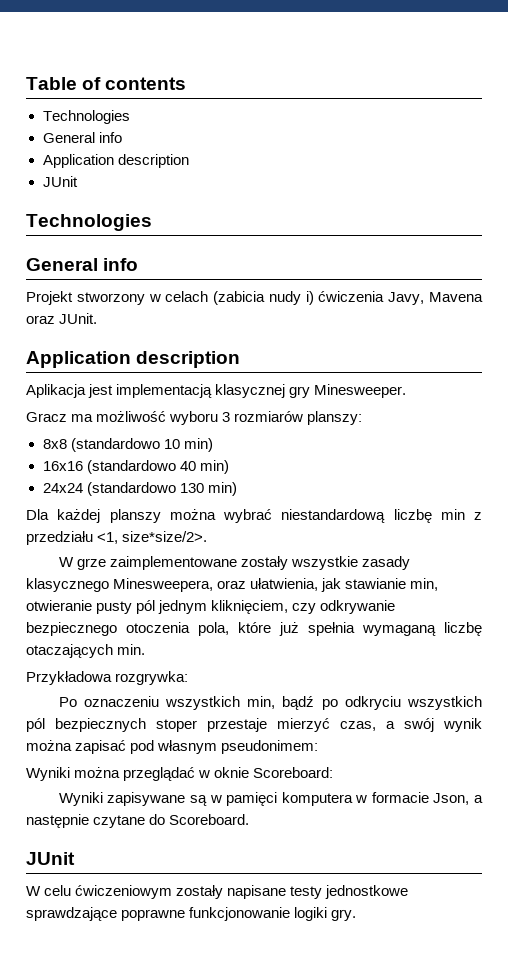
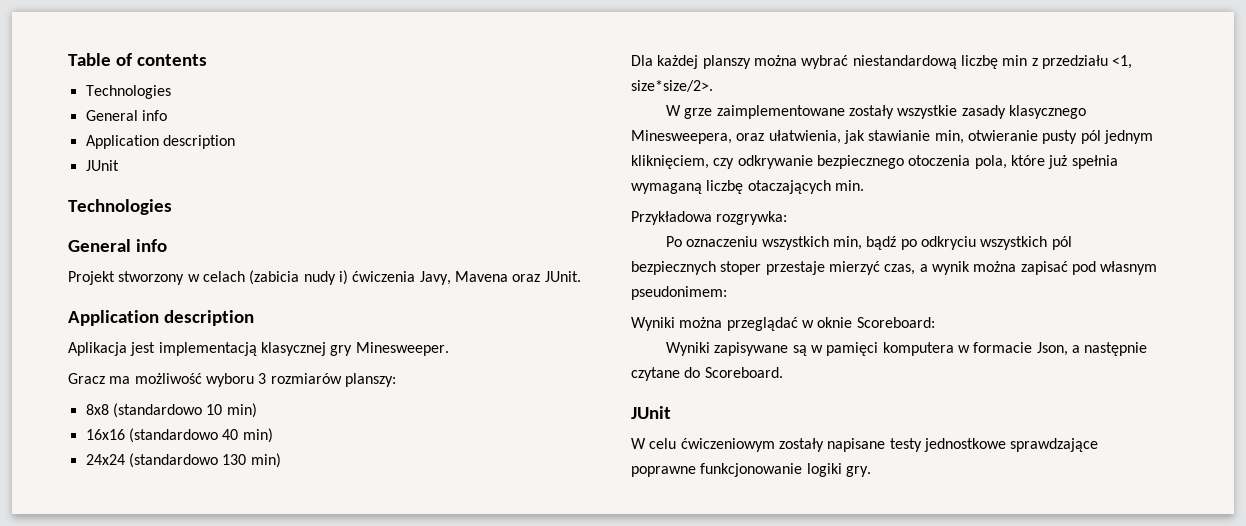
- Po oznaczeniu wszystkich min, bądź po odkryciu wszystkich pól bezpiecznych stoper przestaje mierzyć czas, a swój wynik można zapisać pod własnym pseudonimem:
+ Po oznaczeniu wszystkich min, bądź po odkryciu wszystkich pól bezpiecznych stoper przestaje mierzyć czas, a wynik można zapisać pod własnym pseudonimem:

* * *

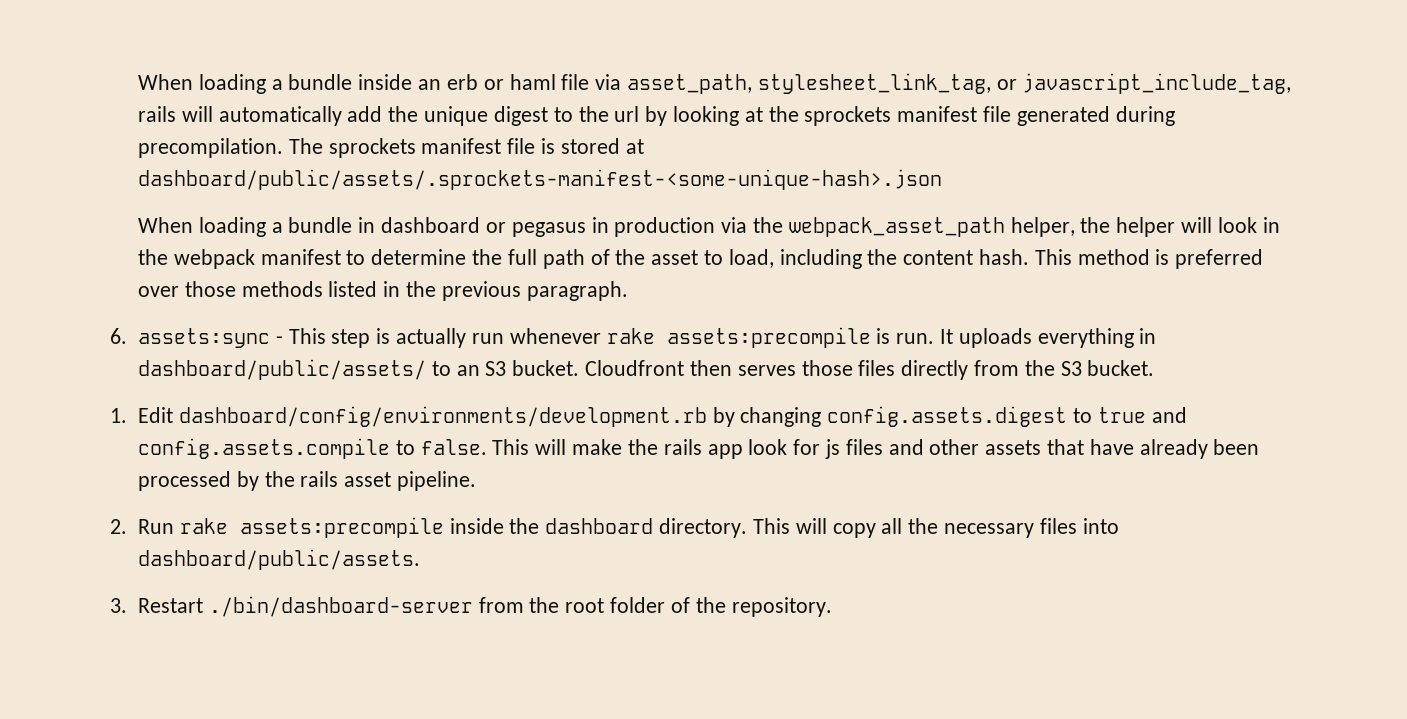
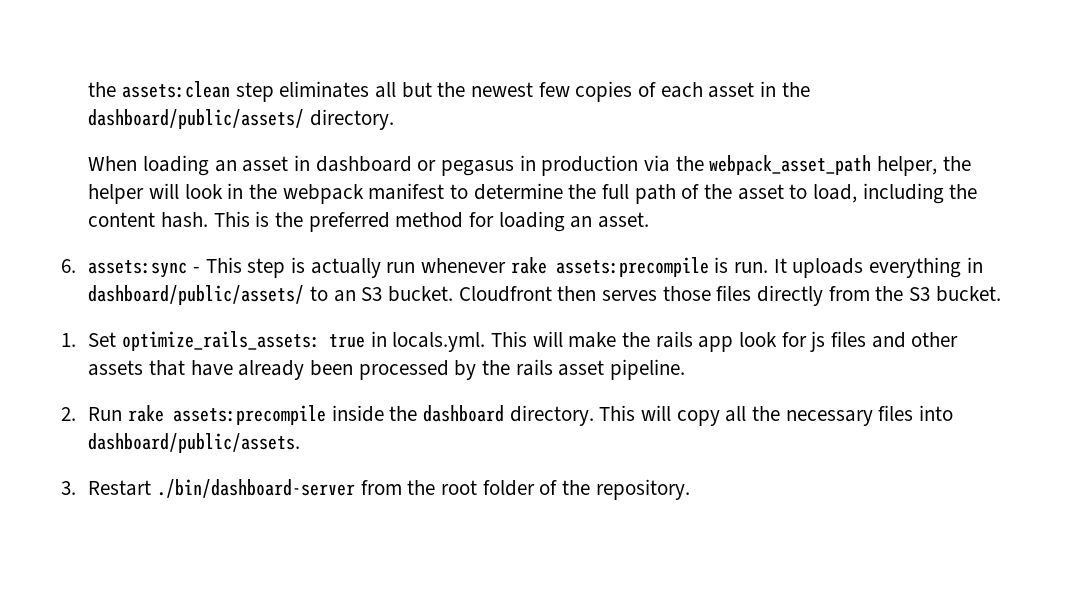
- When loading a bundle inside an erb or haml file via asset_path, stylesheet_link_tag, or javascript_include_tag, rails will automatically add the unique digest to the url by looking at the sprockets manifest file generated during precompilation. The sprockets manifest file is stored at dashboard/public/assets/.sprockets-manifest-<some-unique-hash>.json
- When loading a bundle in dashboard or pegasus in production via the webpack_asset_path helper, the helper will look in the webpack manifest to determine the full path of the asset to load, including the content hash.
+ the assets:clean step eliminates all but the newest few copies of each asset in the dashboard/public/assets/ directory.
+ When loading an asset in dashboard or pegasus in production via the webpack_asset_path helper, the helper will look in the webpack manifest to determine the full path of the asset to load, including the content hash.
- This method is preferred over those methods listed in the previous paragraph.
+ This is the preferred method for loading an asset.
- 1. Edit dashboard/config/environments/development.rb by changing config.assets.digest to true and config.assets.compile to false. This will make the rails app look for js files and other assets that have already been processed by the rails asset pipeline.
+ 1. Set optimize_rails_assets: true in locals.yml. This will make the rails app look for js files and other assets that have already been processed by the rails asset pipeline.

What needs to be done ▸ Show the lines from the data above that contain the string "method".

Answer to this exercise ▸
- This method is preferred over those methods listed in the previous paragraph.
+ This is the preferred method for loading an asset.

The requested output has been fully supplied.